» **Data**:
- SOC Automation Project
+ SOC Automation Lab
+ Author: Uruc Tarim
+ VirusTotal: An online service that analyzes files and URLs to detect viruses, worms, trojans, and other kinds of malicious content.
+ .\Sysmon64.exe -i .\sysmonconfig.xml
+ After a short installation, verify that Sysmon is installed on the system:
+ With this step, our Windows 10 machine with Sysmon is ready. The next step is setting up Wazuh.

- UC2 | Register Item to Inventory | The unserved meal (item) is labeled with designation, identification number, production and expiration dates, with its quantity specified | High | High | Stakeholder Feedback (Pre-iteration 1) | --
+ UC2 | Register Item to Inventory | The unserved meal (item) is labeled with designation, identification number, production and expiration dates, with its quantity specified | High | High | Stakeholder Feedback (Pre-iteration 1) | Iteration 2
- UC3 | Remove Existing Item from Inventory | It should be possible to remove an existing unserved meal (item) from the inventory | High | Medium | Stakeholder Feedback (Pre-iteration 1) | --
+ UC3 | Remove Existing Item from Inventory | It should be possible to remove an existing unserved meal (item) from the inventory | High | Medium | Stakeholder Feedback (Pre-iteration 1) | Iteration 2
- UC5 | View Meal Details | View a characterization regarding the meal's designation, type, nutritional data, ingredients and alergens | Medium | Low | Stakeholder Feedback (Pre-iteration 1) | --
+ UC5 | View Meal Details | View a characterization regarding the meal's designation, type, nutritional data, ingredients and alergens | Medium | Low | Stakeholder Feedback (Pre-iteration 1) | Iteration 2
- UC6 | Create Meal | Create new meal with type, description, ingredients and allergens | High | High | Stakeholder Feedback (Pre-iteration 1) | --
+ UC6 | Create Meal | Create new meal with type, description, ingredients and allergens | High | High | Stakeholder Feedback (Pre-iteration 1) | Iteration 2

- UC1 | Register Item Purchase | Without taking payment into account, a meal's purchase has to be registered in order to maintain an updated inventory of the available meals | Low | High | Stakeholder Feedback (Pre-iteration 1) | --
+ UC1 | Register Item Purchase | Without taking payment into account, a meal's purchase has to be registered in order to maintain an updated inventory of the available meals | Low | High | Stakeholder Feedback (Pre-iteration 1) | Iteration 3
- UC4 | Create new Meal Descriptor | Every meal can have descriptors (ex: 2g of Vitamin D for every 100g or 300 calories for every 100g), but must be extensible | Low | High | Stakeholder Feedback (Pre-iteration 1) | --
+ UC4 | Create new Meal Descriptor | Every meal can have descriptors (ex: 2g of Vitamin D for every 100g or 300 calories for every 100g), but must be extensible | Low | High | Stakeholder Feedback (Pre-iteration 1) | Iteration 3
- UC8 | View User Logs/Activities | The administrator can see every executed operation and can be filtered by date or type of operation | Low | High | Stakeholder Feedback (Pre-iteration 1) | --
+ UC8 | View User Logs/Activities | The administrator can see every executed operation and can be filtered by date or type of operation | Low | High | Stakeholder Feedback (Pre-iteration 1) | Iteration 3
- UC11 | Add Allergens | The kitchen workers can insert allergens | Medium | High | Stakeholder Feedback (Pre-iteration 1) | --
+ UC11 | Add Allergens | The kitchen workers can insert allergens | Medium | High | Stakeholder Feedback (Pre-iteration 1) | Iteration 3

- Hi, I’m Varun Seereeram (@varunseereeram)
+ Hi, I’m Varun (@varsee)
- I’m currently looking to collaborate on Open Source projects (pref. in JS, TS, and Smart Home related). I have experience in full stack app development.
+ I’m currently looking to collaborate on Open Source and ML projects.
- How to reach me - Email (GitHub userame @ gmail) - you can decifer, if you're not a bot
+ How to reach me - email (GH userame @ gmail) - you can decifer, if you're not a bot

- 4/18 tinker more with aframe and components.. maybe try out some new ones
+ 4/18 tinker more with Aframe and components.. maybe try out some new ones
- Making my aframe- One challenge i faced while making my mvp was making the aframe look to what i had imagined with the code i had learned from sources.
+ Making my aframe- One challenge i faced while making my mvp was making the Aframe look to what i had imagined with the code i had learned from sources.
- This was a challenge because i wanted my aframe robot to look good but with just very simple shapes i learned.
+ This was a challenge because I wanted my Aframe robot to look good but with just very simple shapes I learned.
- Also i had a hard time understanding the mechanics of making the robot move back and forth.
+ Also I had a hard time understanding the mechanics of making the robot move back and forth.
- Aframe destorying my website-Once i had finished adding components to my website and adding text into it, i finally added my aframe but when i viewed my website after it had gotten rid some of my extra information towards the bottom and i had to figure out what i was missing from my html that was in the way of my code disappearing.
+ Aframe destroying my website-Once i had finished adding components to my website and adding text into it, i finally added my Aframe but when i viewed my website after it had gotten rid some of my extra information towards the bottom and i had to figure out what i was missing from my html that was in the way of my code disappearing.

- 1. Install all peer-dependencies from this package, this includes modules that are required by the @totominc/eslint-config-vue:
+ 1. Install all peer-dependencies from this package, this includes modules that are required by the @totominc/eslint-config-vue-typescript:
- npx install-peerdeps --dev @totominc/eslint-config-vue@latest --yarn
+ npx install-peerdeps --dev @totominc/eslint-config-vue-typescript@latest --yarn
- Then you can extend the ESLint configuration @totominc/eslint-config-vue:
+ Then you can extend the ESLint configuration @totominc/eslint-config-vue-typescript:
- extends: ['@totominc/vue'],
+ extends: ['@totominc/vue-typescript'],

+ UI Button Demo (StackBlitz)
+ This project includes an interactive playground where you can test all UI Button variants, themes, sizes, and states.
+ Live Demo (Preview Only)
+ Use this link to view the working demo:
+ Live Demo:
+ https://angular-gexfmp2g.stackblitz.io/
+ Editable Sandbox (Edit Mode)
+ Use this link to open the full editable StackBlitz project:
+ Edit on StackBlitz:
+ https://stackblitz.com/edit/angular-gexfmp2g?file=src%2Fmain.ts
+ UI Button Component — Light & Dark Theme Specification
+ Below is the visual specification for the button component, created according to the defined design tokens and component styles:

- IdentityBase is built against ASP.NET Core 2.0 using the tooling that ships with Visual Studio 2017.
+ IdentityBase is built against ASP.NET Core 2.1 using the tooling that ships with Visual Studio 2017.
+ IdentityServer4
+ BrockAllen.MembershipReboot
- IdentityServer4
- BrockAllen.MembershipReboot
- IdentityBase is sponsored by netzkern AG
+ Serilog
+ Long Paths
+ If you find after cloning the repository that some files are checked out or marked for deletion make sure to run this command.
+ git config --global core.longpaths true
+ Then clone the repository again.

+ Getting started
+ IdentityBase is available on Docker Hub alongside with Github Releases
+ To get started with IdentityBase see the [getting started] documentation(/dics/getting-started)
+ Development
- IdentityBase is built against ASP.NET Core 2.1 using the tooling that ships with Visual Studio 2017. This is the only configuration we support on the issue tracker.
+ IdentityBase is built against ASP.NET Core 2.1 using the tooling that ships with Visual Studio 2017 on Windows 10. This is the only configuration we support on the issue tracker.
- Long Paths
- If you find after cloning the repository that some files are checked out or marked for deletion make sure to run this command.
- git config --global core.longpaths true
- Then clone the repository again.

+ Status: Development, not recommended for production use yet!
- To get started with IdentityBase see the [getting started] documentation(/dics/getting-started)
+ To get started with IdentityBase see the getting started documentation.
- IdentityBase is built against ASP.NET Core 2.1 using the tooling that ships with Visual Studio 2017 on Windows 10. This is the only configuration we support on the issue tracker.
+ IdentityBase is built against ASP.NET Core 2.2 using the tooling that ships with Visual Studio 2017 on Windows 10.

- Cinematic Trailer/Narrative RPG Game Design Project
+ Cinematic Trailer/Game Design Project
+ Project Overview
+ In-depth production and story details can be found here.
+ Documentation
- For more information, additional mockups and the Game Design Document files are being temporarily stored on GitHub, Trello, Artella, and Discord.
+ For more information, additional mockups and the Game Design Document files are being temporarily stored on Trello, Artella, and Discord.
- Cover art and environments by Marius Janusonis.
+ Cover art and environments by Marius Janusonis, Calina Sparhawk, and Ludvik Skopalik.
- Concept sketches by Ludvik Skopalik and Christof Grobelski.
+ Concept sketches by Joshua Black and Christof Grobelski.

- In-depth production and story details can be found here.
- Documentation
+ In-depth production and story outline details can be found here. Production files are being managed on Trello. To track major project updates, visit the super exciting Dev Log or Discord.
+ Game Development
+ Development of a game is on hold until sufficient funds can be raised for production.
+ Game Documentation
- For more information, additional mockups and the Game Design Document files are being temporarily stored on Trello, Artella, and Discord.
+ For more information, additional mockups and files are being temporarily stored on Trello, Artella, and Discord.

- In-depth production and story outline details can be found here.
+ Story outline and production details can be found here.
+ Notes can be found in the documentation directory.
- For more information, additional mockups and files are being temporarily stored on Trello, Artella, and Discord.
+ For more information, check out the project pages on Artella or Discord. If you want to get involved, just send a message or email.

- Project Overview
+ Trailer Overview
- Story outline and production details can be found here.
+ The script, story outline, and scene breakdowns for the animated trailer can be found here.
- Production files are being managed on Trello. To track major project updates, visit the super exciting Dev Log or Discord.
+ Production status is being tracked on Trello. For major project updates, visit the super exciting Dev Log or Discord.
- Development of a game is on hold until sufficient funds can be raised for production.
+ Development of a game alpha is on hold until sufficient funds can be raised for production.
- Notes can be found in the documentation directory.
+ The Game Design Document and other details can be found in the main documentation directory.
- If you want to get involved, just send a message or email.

» **What is required**:
Every line above that includes the string "challenge" needs to be copied.

» **Result**:
- Making my aframe- One challenge i faced while making my mvp was making the aframe look to what i had imagined with the code i had learned from sources.
+ Making my aframe- One challenge i faced while making my mvp was making the Aframe look to what i had imagined with the code i had learned from sources.
- This was a challenge because i wanted my aframe robot to look good but with just very simple shapes i learned.
+ This was a challenge because I wanted my Aframe robot to look good but with just very simple shapes I learned.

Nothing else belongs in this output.